I kind of went off on a tangent there. Probably because grocery shopping has been the most challenging part of isolation for me. I'm not too lonely because I have David and Alfie. I miss my two best friends, but we video call through WhatsApp and text one another every day. I really miss my aunt. But we speak on the phone at least once a week. But, on the whole, I'm not too lonely. I do get scared when I leave the house. We live in an apartment building with eight flats, and I worry about all the people who touch door handles and breathe out their germs. Especially, when two of them work in a local care home. As someone who suffers from anxiety every day, in particular health anxiety, this is not great.
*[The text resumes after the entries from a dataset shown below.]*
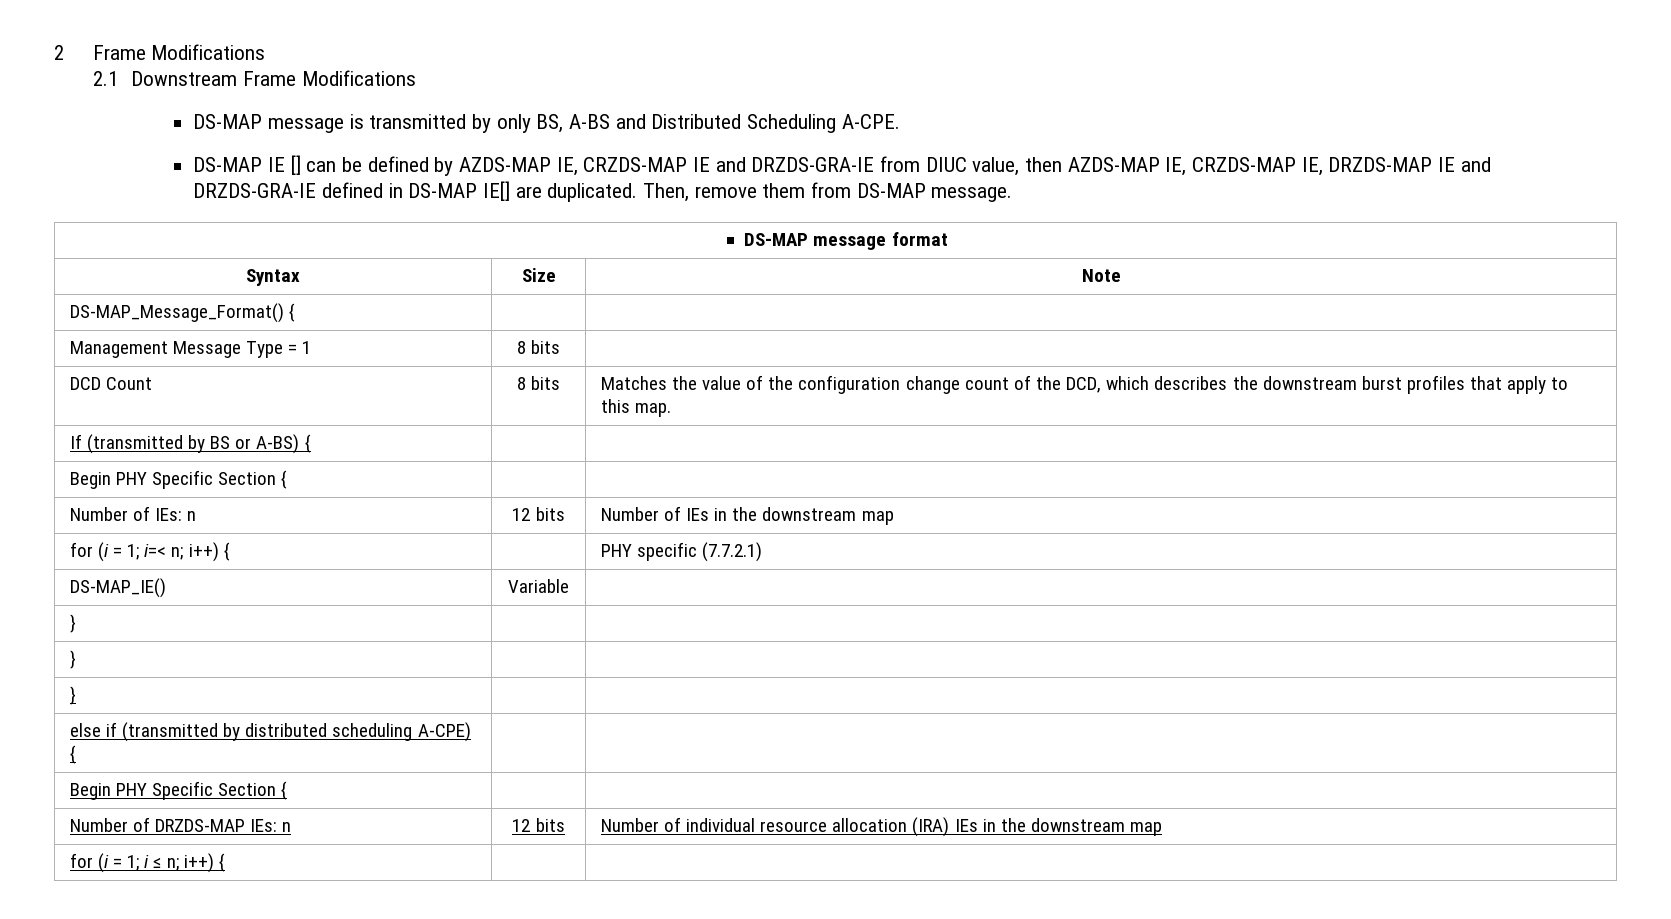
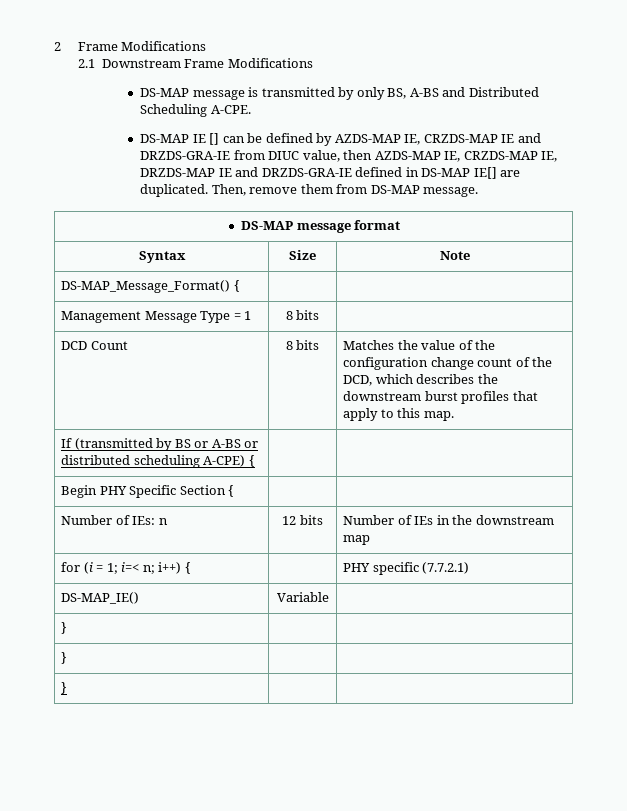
- If (transmitted by BS or A-BS) { | |
+ If (transmitted by BS or A-BS or distributed scheduling A-CPE) { | |
- else if (transmitted by distributed scheduling A-CPE) { | |
- Begin PHY Specific Section { | |
- Number of DRZDS-MAP IEs: n | 12 bits | Number of individual resource allocation (IRA) IEs in the downstream map
- for (i = 1; i ≤ n; i++) { | |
Also, my hubby is still smoking, even after years of encouragement from me to give up, but that means he's always going outside to smoke. So, more germs coming into the house. At the same time, on a completely selfish level, I don't really want him to give up right now. Being stuck in the house with a hubby without nicotine does not sound like fun.

Well, I think I'll leave it there. You can tell I haven't had much time to chat with people by the length of this entry. It feels good to be blogging again.